* What the exercise asks
Report back every line in the data that includes the string "Polyester".

* Materials provided
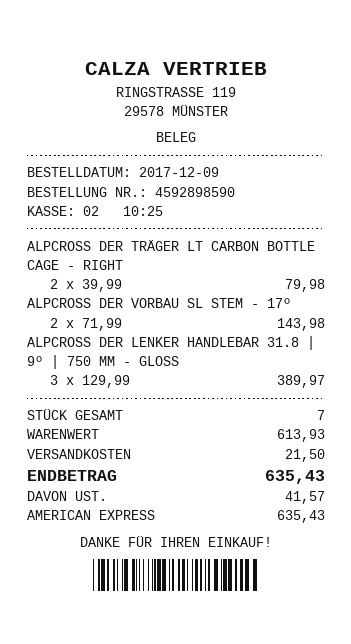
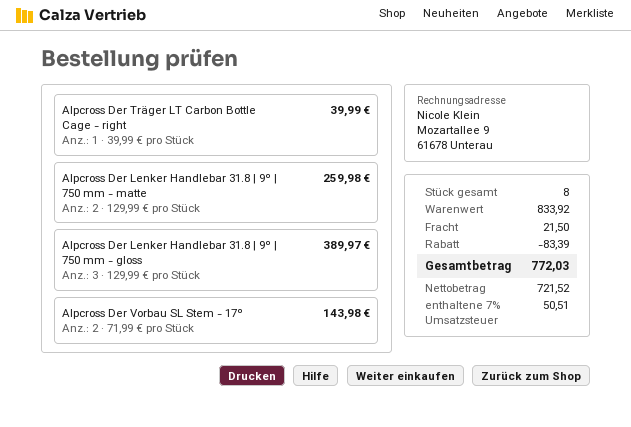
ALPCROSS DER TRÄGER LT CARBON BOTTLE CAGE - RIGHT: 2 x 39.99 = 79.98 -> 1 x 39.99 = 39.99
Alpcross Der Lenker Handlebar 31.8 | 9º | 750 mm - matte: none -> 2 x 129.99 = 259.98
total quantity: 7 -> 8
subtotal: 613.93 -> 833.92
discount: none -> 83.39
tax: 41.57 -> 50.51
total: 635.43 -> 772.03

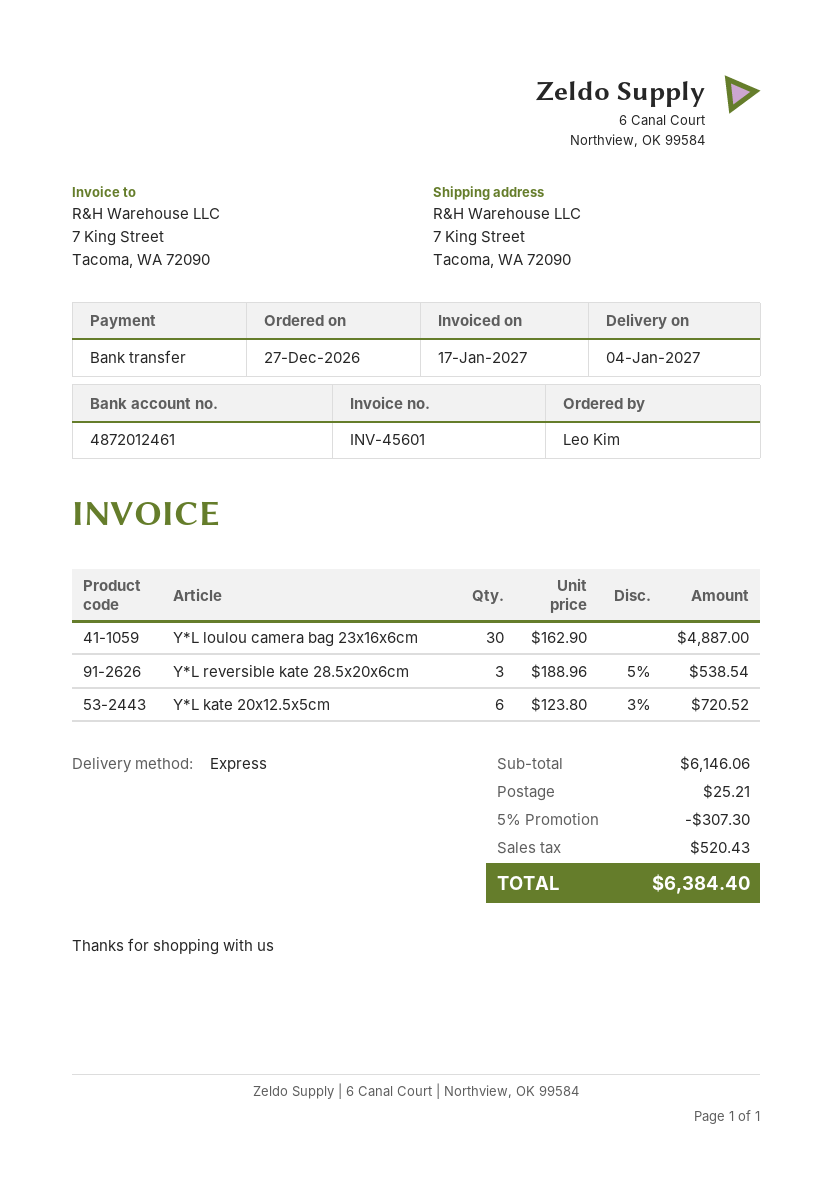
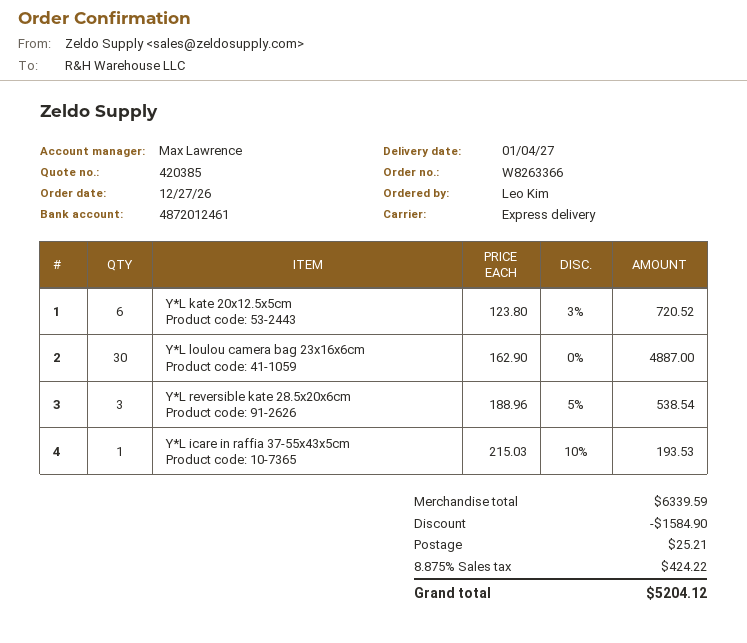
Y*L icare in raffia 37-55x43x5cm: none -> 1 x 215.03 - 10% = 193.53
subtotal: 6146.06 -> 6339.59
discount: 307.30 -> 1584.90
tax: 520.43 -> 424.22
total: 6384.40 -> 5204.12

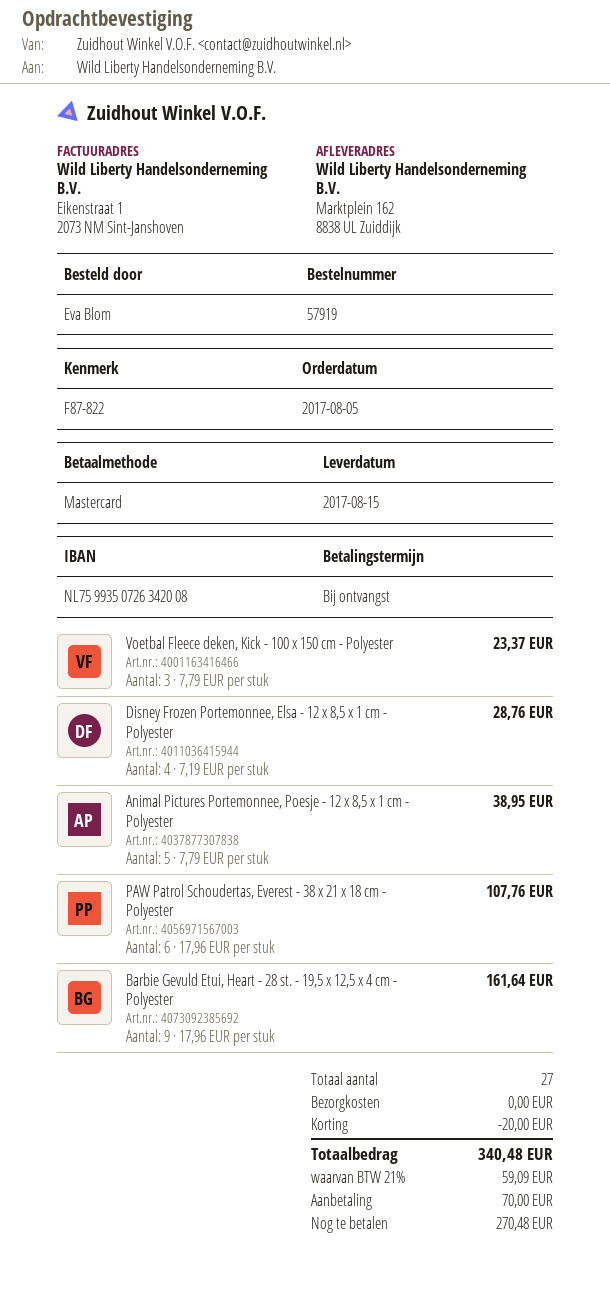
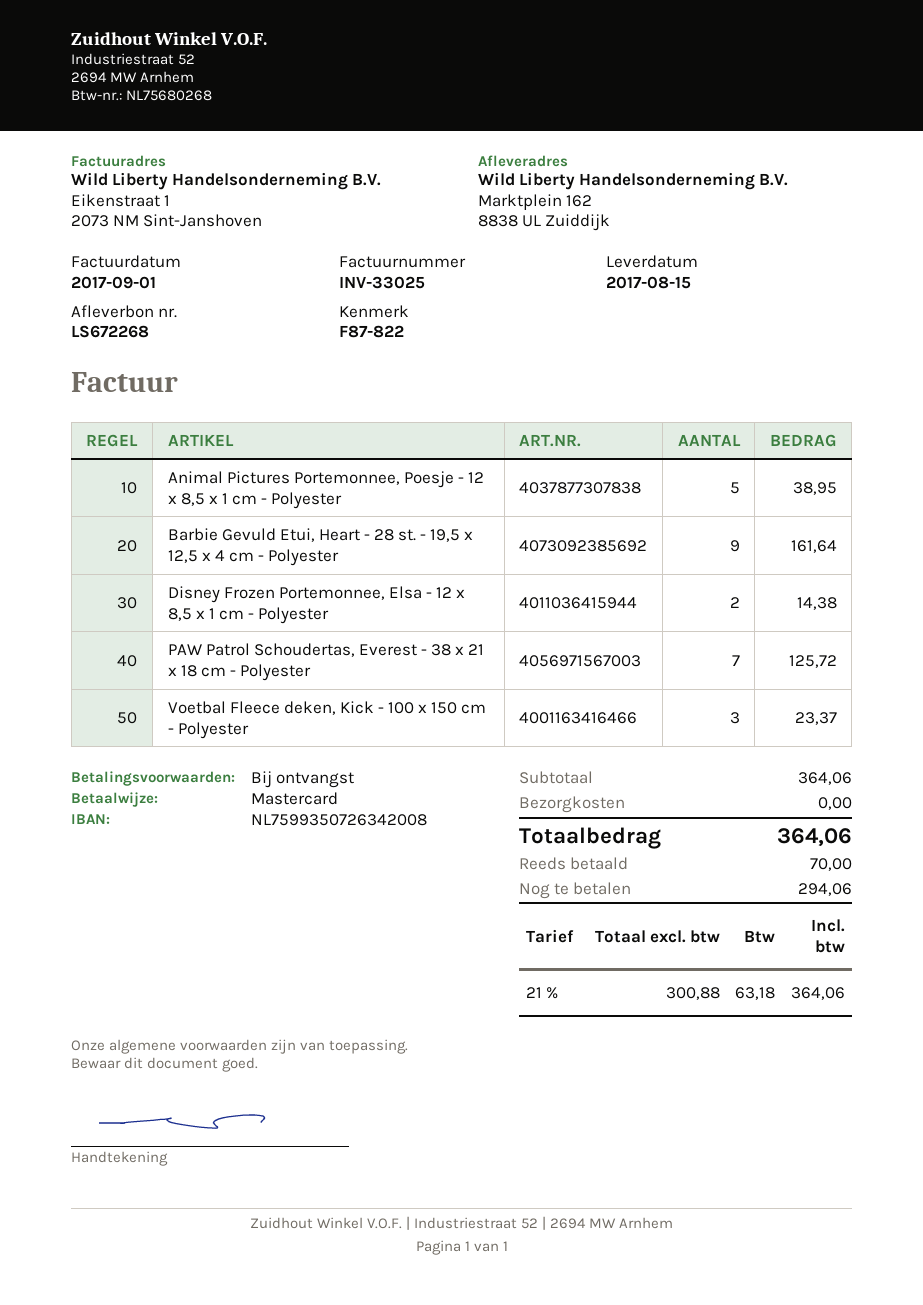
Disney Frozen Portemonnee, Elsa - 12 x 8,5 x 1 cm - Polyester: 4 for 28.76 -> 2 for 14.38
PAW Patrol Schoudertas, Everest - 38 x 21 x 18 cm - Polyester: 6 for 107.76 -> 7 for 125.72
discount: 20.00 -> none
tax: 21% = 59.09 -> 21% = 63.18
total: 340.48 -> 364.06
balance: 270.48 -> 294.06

* Solved problem
Disney Frozen Portemonnee, Elsa - 12 x 8,5 x 1 cm - Polyester: 4 for 28.76 -> 2 for 14.38
PAW Patrol Schoudertas, Everest - 38 x 21 x 18 cm - Polyester: 6 for 107.76 -> 7 for 125.72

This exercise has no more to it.